There have also been reports of oedema, hypertension and heart failure with NSAIDs. Very rare reports of bullous skin reactions, including Stevens-Johnson syndrome and toxic epidermal necrolysis.
Gastrointestinal adverse reactions are the most common. Peptic ulcers, perforations or gastrointestinal bleeding may occur, sometimes fatal, especially in the elderly. Nausea, vomiting, diarrhea, flatulence, constipation, dyspepsia, abdominal pain, black stools, haematemesis, ulcerative stomatitis, exacerbation of colitis and Crohn's disease have also been observed after treatment.

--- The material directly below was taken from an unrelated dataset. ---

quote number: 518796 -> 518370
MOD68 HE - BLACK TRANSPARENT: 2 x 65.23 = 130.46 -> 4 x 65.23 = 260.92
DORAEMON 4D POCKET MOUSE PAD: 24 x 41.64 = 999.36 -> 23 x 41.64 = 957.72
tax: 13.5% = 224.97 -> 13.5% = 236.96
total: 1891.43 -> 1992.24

Gastritis has been observed less frequently.
The following list of adverse reactions is based on the results of controlled clinical trials and post-marketing surveillance with subsequent assessment of the occurrence of side effects: very common (> 1/10); common (> 1/100, < 1/10); uncommon (> 1/1000, < 1/100); rare (> 1/10000, < 1/1000); very rare (< 1/10000), including isolated cases.

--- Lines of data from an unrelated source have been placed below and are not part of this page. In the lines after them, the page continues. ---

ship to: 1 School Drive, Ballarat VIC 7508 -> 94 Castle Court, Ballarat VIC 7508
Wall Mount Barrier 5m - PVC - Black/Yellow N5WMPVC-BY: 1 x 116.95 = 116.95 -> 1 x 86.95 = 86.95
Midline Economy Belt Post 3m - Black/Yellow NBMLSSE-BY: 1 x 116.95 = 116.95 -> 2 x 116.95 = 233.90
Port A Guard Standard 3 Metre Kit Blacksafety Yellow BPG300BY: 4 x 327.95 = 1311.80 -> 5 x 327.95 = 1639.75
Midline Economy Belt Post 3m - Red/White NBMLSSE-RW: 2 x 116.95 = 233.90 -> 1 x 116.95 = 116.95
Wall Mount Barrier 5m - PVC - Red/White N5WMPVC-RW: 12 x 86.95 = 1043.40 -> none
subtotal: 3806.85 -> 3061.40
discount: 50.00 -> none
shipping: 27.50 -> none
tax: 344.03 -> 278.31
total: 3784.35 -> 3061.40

| From the blood system | Liquid | Anemia* Eosinophilia* |
| Very rare | Thrombocytopenia Pancytopenia Purpura | |
| On the part of the immune system | Liquid | Hypersensitivity* |
| Very rare | Anaphylaxis | |
| Metabolic and digestive disorders | Liquid | Hyperkalemia* |
| From the psyche | Liquid | Feeling anxious* Nervousness* Terrible dreams |
| From the nervous system | Infrequent | Dizziness* |
| Very rare | Headache Drowsiness Encephalopathy (Reye's syndrome) | |
| From the organs of vision | Liquid | Blurred vision* |
| Very rare | Vision impairment | |
| From the side of the organs of hearing and ear labyrinth | Very rare | Vertigo |
| Cardiac disorders | Liquid | Tachycardia* |
| From the vascular side | Infrequent | Arterial hypertension* |
| Liquid | Bleeding* Blood pressure fluctuations* Tides* | |
| Respiratory system | Infrequent | Dyspnea* |
| Very rare | Asthma Bronchospasm | |
| Gastrointestinal tract | Frequent | Diarrhea* Nausea* Vomiting* |
| Infrequent | Constipation* Flatulence* Gastrointestinal bleeding Duodenal ulcer and perforation Stomach ulcer and perforation | |
| Very rare | Gastritis* Abdominal pain Dyspepsia Stomatitis Black stools | |
| Liver and biliary tract | Frequent | Increased liver enzymes* |
| Very rare | Hepatitis Immediate (fulminant) hepatitis (including fatal) Jaundice Cholestasis |
| Skin and subcutaneous tissue disorders | Infrequent | Itch* Skin rashes* Increased sweating* |
| Liquid | Erythema* Dermatitis* | |
| Very rare | Urticaria Angioedema Facial swelling Erythema multiforme Stevens-Johnson syndrome Toxic epidermal necrolysis |
| Renal and urinary tract disorders | Liquid | Dysuria* Hematuria* |
| Very rare | Urinary retention* Kidney failure Oliguria Interstitial nephritis | |
| General violations | Infrequent | Edema* |
| Liquid | Malaise* Asthenia* | |
| Very rare | Hypothermia | |
*Frequency is based on clinical studies.
Expiration date
2 years.
Do not use after the expiry date stated on the packaging.
Storage conditions
Store in original packaging at a temperature not exceeding 25 ºС.
Keep out of reach of children.
Packaging
100 mg/2 g per sachet. 10 sachets per pack.
Vacation category
According to the recipe.
Producer
JSC "Farmak".
Location of the manufacturer and its business address
Ukraine, 04080, Kyiv, Kyrylivska St., 74.